Last Thursday Iranian journalist Marzieh Rasouli was sentenced to two years and 50 lashes for purportedly publishing anti-state propaganda and disturbing public order. Rasouli, who writes on arts and culture for a number of reformist papers, is only the most recent target of heavy-handed state measures which have also included a staggering 325 executions since January.
When Hassan Rouhani won the Iranian presidency last summer, many hoped that his administration would be able to improve Iran’s human rights practices. Unfortunately, this has not yet been the case. Rouhani has been empowered almost exclusively in matters relating to Iran’s economic problems and the possibility of solving them through the nuclear negotiations. Hardliners control most of the rest of the Iranian government.
There is no way to know for sure whether a successful conclusion to ongoing nuclear negotiations between the P5+1 and Iran will advance the cause of human rights across Iran, but the failure of such an agreement, and the further empowering of Iranian hardliners that would result, will almost certainly lead to the opposite. It’s likely that a nuclear agreement and an end to comprehensive international sanctions will lift some of the daily burdens currently placed on Iranians and allow for more engagement with the outside world. At a bare minimum more stability and openness is a good thing. It can also be an incubator for social change.
Iranian human rights activists agree.
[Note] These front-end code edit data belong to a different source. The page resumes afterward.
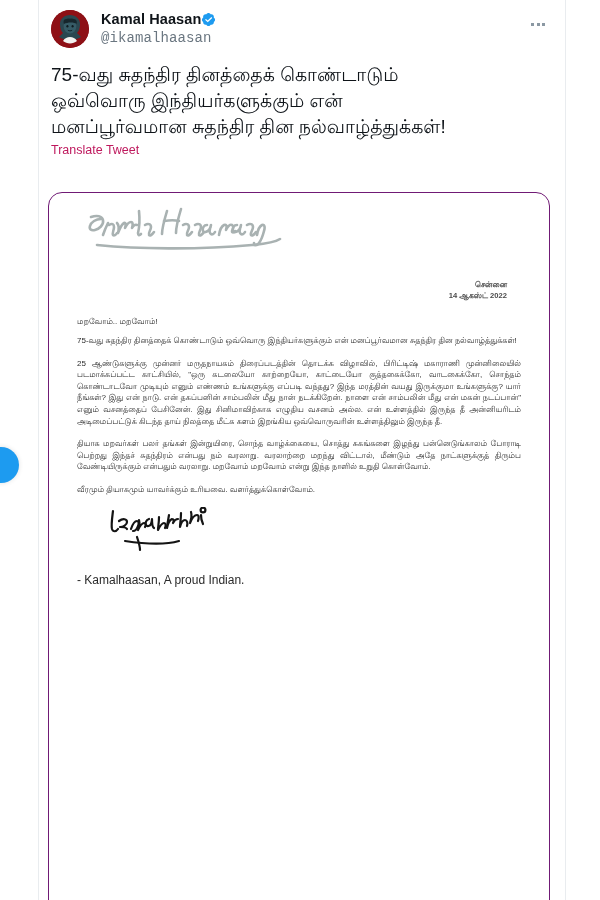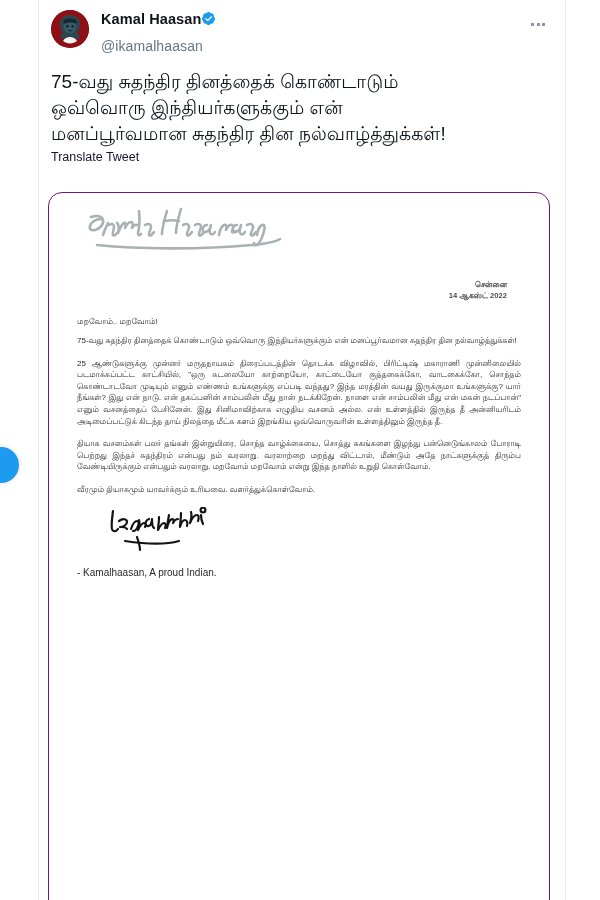"Kamal Haasan" .name-row { align-items: flex-start -> center }
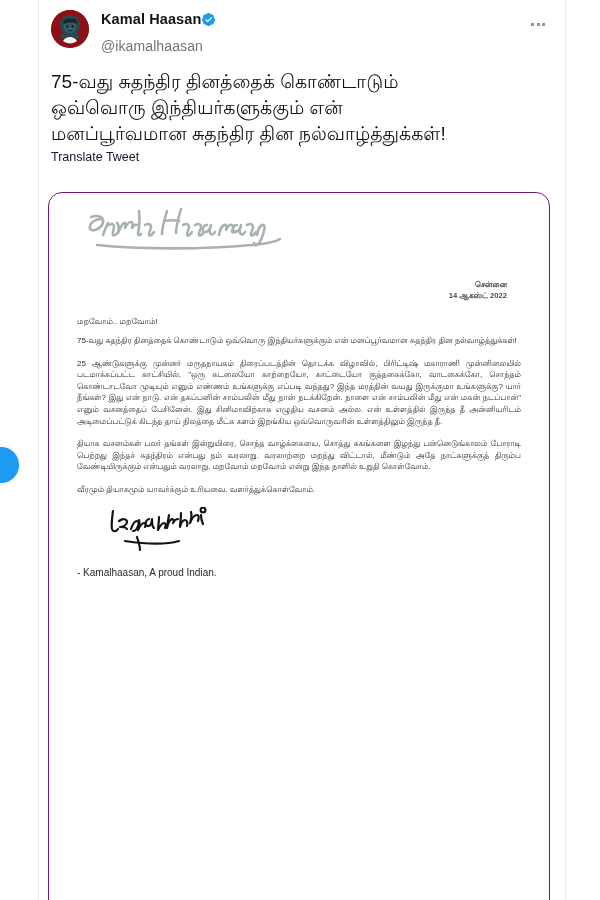"@ikamalhaasan" .handle { font-family: none -> Liberation Mono, monospace; margin-top: 10px -> 2px }
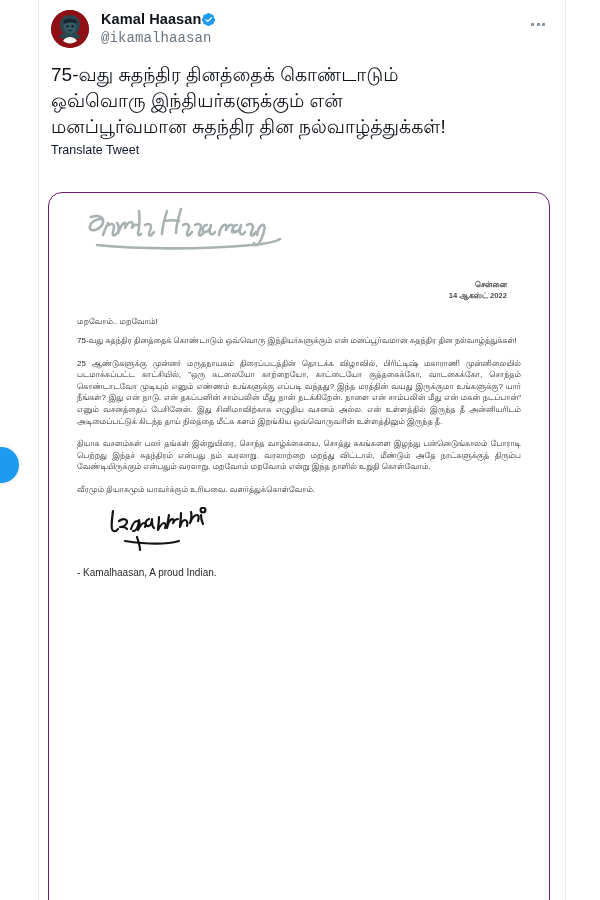"Translate Tweet" .translate-link { color: #0f172a -> #be185d }
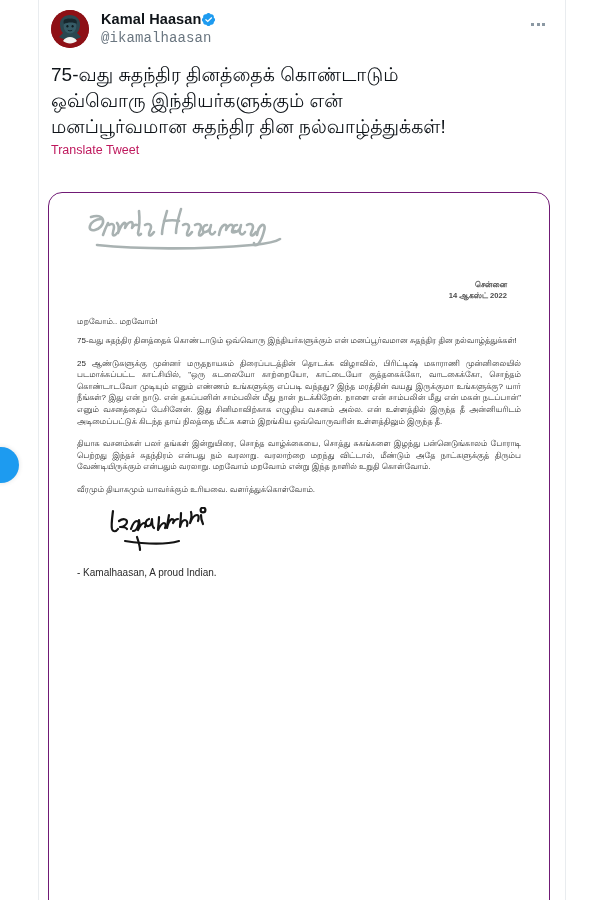"தியாக வசனம்கள் பலர் தங்கள் இன்றுயிரை," p { text: வசனம்கள் -> மறவர்கள் }
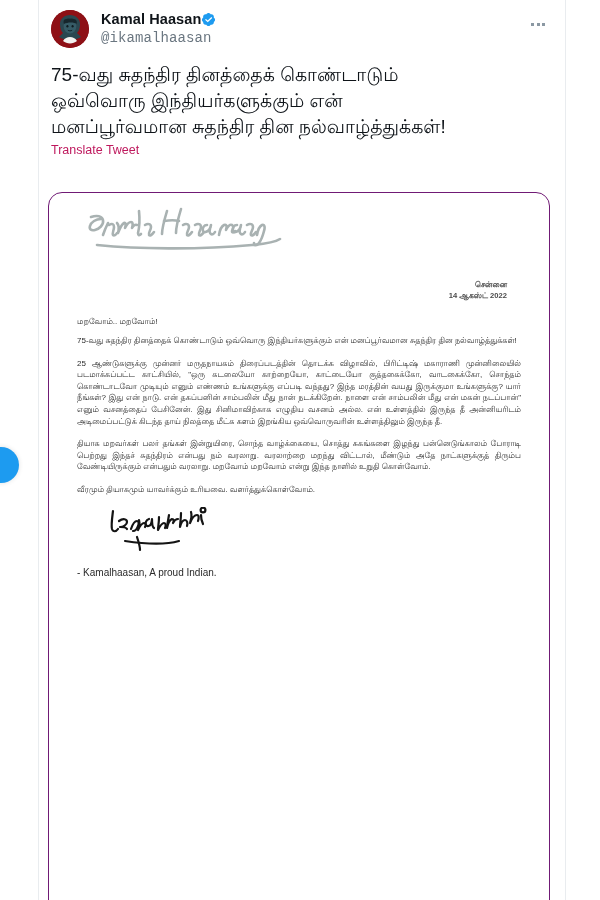"- Kamalhaasan, A proud Indian." .sign-caption { font-size: 10px -> 12px; margin-top: 4px -> 10px }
A study released on Monday by the International Campaign for Human Rights in Iran (ICHRI) reports that 21 leading Iranian intellectuals and human rights defenders were asked if they support the P5+1 nuclear negotiations and what effect a successful end would have on political and social rights in the country. The study found unanimous support for the negotiations, even among those who did not believe that much else would change.
A majority of participants did, however, also respond that an agreement would bring with it other tangible improvements. Fakhrosadat Mohtashamipour, a reformist politician, held that “if sanctions are lifted, [and] people’s sense of insecurity from lack of money is lessened, [then] we will certainly have more space to focus on human rights and civil liberties.” With a broader perspective journalist Issa Saharkhiz explained, “if there is a successful nuclear negotiation, then the Iranian state will find itself in a position where it will be forced to be accountable to criticisms of its human rights and civil liberties policies.”
The ICHRI concludes that the study affirms that “neither the state of human rights nor the views of Iranian civil society can be used as a tool to oppose nuclear negotiations.” Taken another way, the study also shows that even Iran’s sharpest domestic critics and most ardent activists see value in a successful end to negotiations: for them past strategies of hard containment have not worked and there are now no other alternative paths.